Patron of the Universal Church

Pope Pius IX, recently having lost the papal states in 1870, declared St. Joseph the Patron of the Universal Church on the feast of the Immaculate Conception that same year. Piux IX entrusted to the Church to the same fatherly protection “to whose custody God entrusted his most precious treasures,” as he wrote of Joseph's vocation to love and protect the baby Jesus and his mother Mary.

Devotion to St. Joseph is not entirely new, but had been dormant. St. Teresa of Avila encouraged a renewal of devotion to St. Joseph in the 16th century, but it has flowered much more in our century. Pope Pius XII instituted the feast of St. Joseph the Worker in 1955, to propose an example of a true Christian worker in response to communism's false vision of the worker. St. Joseph the Worker is celebrated on May 1, the European Labor Day, and during the communist period, the day on which the great Mayday military parades would be held.

Pope John XXIII decreed that Joseph's name be added to the Roman Canon (Eucharistic Prayer I) after that of Mary, and before all others. Pope John also commissioned a new altar of St. Joseph in St. Peter's Basilica, where public Masses are offered several times a day.

Go to Joseph!

Brother André's great shrine to St. Joseph was built as a result of his persistent determination to honor the great saint. As Brother André's fame as a miracle worker grew, his desire was shared by the multitude of pilgrims who sought him out, and now the shrine draws hundreds of thousands to pray at the tomb of Brother André, as well as to pray to St.
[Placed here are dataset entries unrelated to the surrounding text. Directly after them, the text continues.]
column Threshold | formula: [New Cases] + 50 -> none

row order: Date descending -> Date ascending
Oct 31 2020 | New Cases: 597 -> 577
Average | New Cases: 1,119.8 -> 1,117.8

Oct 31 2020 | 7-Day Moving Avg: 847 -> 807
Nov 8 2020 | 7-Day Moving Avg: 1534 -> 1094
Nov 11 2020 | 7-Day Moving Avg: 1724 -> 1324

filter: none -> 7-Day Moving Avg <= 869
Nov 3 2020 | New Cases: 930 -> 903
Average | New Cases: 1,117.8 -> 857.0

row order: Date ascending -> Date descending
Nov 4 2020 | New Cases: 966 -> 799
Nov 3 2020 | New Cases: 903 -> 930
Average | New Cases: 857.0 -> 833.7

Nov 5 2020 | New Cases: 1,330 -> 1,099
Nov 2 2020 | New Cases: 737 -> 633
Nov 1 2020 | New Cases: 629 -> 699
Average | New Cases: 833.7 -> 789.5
Joseph.

The life of Brother André echoed in some respects the life of St. Joseph, illustrating how the Christian life includes both silent ordinariness and explosions of the supernatural. Joseph's silence in the Gospel was echoed in the life of Brother André. Before he came to be known as a miracle worker, his life was utterly devoid of any newsworthy events.

His entire written output consists of three dictated letters, and he never read a newspaper or magazine — to the extent of not knowing, in the 1930s, who Hitler, Mussolini or Roosevelt was. Joseph's silence bore fruit in his care for the Holy Family, as did Brother André's in the ordinary duties of a Holy Cross lay brother whose first tasks included being a simple porter.
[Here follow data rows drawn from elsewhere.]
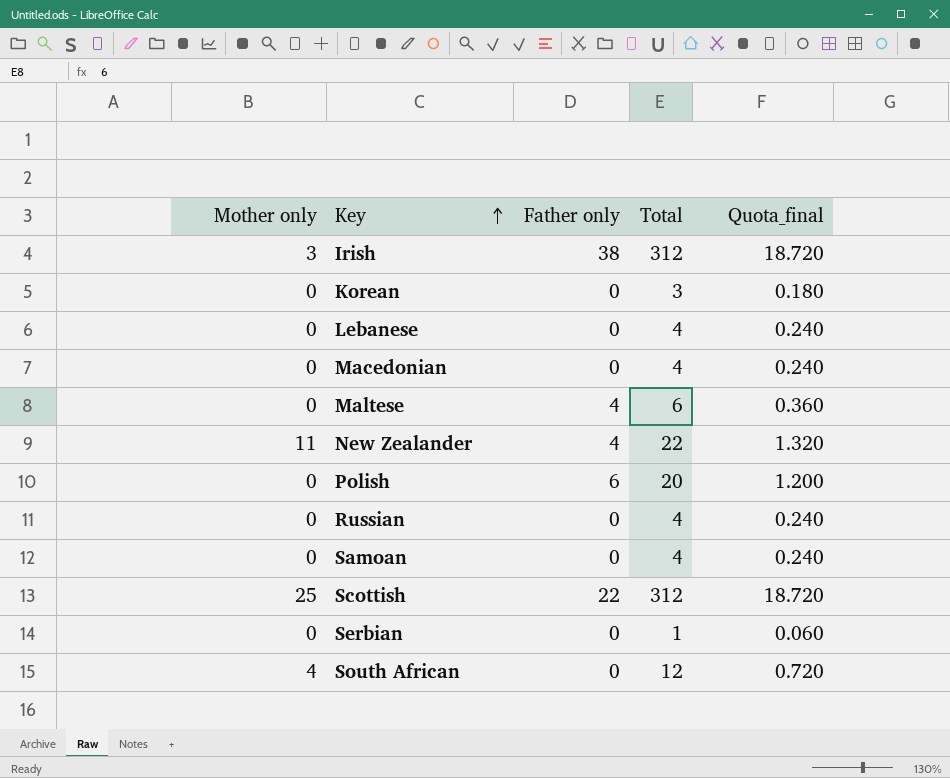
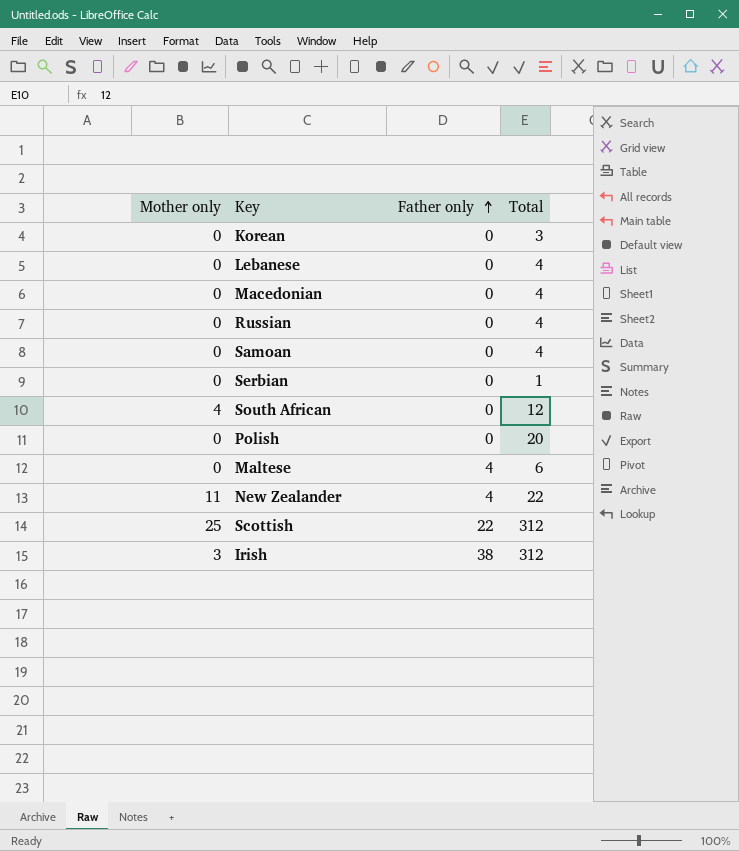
row order: Key ascending -> Father only ascending
column Quota_final | formula: [Total] * 0.06 -> none
Polish | Father only: 6 -> 0

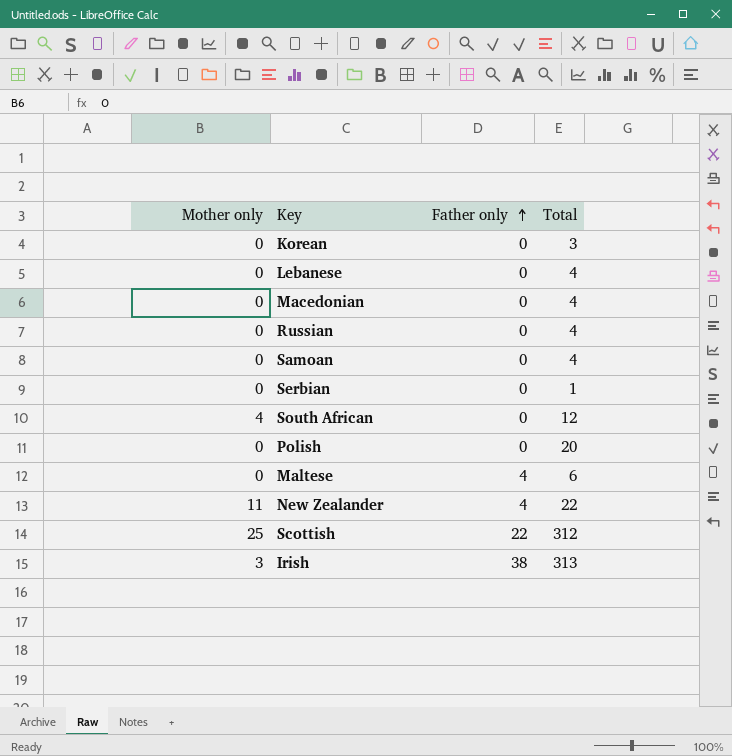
Irish | Total: 312 -> 313

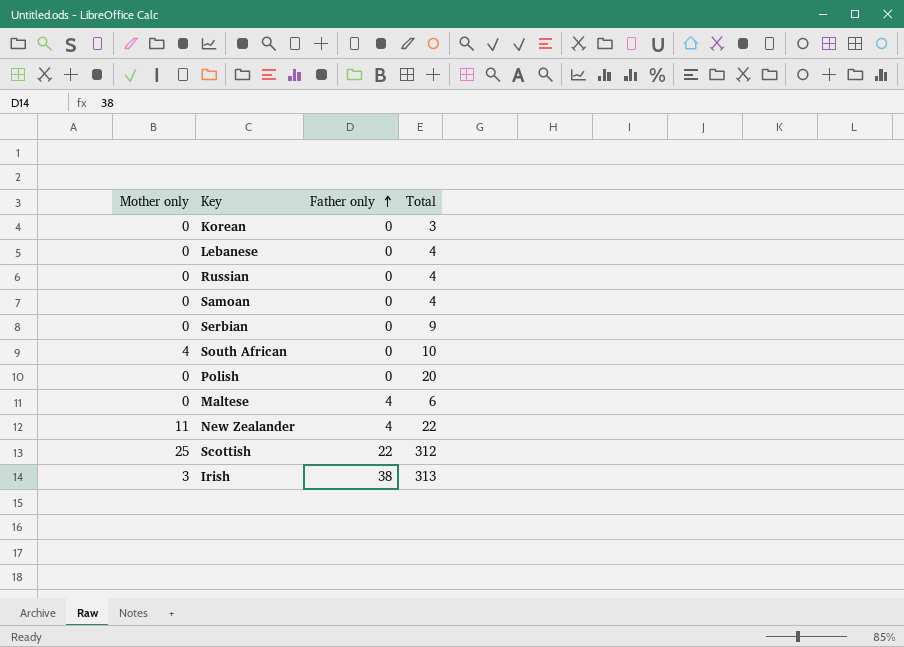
row Macedonian: 0 | 0 | 4 -> none
Serbian | Total: 1 -> 9
South African | Total: 12 -> 10

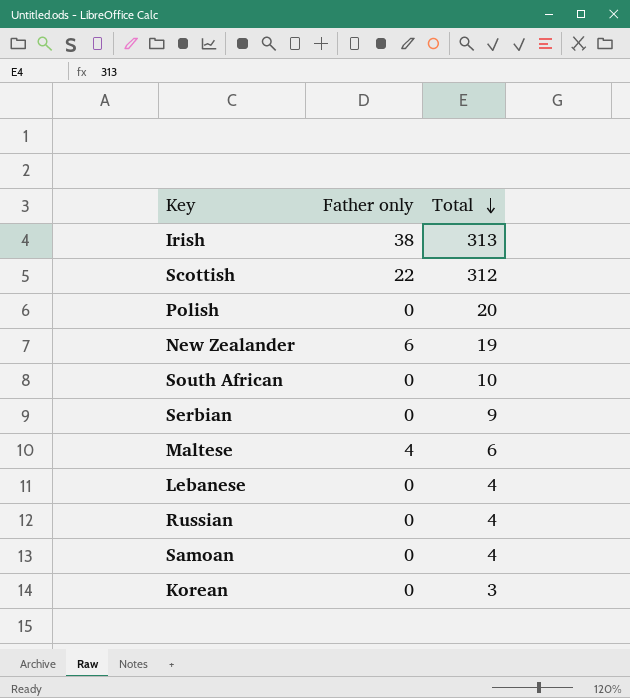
row order: Father only ascending -> Total descending
column Mother only | position: 1 -> none
New Zealander | Father only: 4 -> 6
New Zealander | Total: 22 -> 19

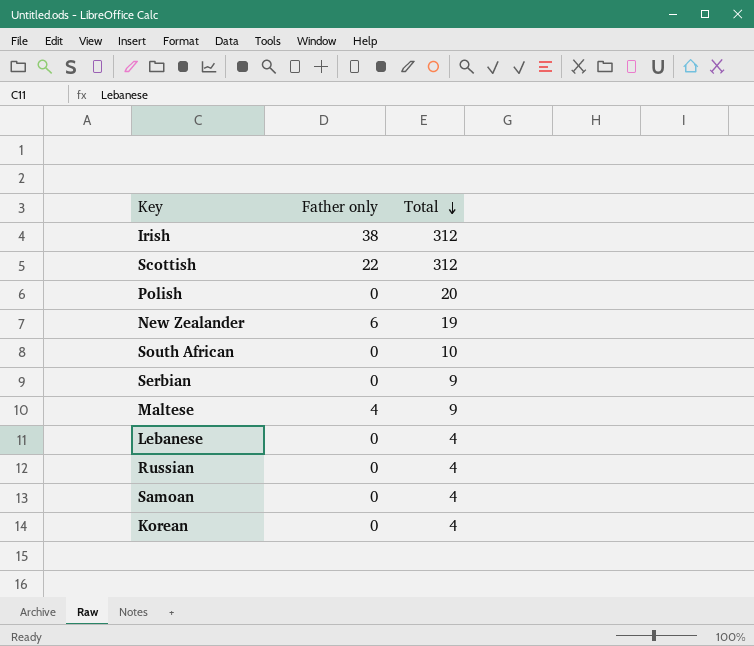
Irish | Total: 313 -> 312
Maltese | Total: 6 -> 9
Korean | Total: 3 -> 4

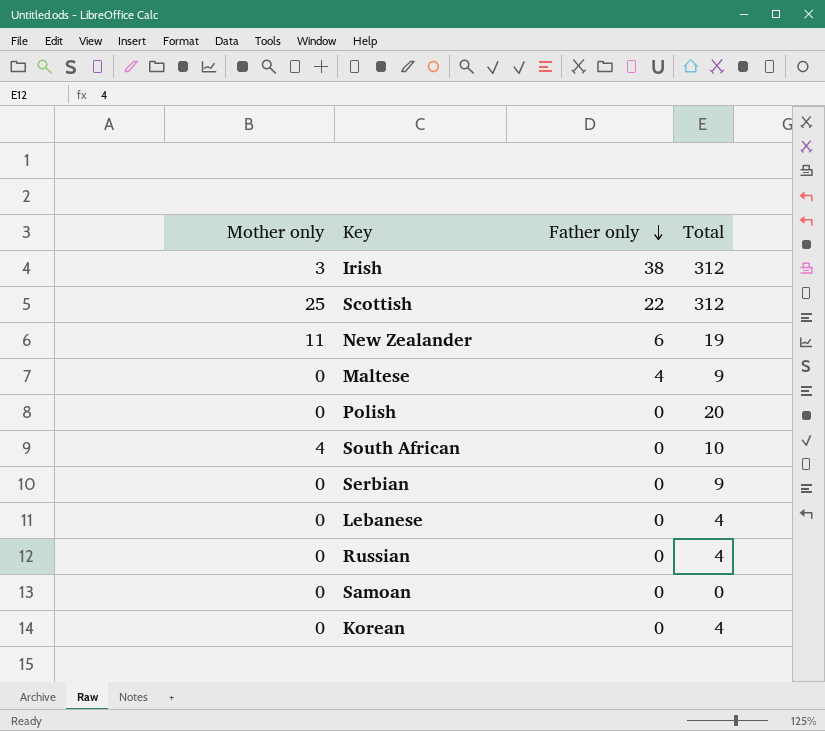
row order: Total descending -> Father only descending
column Mother only | position: none -> 1
Samoan | Total: 4 -> 0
Yet that silent, ordinary life was filled with the most extraordinary manifestations of God's supernatural interventions in our world. Modern-day Québéc society would scoff at the concept of miracles, as does much of 20th century enlightened, rationalist opinion. But God cannot be limited to the imagination, or even to the altar. Brother André was a sign sent to a sophisticated, prosperous, forward-looking North American city that God is still at work.

My Father is working still, and I am working — John 5:17. So said Jesus to the doubters of his day, and so says the life of Brother André to the skeptics of our day. Jesus is still at work in the world, and so too is the man they called his father, St. Joseph.